During the early 2000s, Ms. Levy was working at the University of Virginia as the director of its black cultural center. When she saw students reading books by Star Parker, Shelby Steele, and John McWhorter she grew concerned that they were latching on to arguments that black culture was the only thing that held the race back, and against affirmative action. Ms. Levy is interested in examining the long tradition of black Republicanism, especially the rightward ideological shift it took in the 1980s after the election of Ronald Reagan. Ms. Levy’s dissertation argues that conservatives like Thomas Sowell, Clarence Thomas, John McWhorter, and others have “played one of the most-significant roles in the assault on the civil-rights legacy that benefited them.” Ms. Levy says that with patronage from what she calls white conservative think tanks like the Manhattan Institute and the Heritage Foundation, black conservatives are now being “used to legitimize a larger discourse around racial progress that delegitimizes civil-rights policies.” (Photograph by Simone Bonde for The Chronicle)
Dwayne Nash, 35
Dissertation title: “Stop and Frisk Police Policy on Trial: Testimonies of Racial Profiling in New York City’s Local Courts”

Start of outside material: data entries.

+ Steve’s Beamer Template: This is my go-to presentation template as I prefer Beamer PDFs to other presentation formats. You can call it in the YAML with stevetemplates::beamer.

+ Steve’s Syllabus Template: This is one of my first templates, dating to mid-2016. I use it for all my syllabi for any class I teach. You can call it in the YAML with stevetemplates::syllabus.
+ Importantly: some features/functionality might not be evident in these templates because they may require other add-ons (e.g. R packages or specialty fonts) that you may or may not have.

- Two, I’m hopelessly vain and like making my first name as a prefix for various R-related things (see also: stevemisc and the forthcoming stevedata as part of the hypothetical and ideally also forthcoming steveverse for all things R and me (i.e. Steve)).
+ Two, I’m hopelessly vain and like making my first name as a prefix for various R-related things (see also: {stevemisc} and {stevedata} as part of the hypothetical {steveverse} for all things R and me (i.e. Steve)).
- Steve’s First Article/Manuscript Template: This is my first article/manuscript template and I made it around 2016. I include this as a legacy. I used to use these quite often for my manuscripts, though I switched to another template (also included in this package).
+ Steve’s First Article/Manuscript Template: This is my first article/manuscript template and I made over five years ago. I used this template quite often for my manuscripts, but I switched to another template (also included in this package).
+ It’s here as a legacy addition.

After seven years as a New York City assistant district attorney, prosecuting people of color took a toll on Mr. Nash. He knew that race plays a significant role in criminal law but felt he couldn’t change the system from within. Mr. Nash applied to graduate school so he could more fully understand the dynamics of racial profiling. His dissertation looks at the history of how New York City’s police officers and courts have used stop-and-frisk laws as a form of legalized racial profiling.
“Stop and frisk comes from a history that has very little to do with stopping crime and has a lot to do with how blackness is perceived,” he says. “I am hopeful that my project can be used by defense attorneys, prosecutors, judges, and any lay person on the street who might have to navigate through one of these encounters.” (Photograph by Mark Abramson for The Chronicle)
Keeanga-Yamahtta Taylor, 39
Dissertation title: “Race for Profit: Black Housing and the Urban Crisis of the 1970s”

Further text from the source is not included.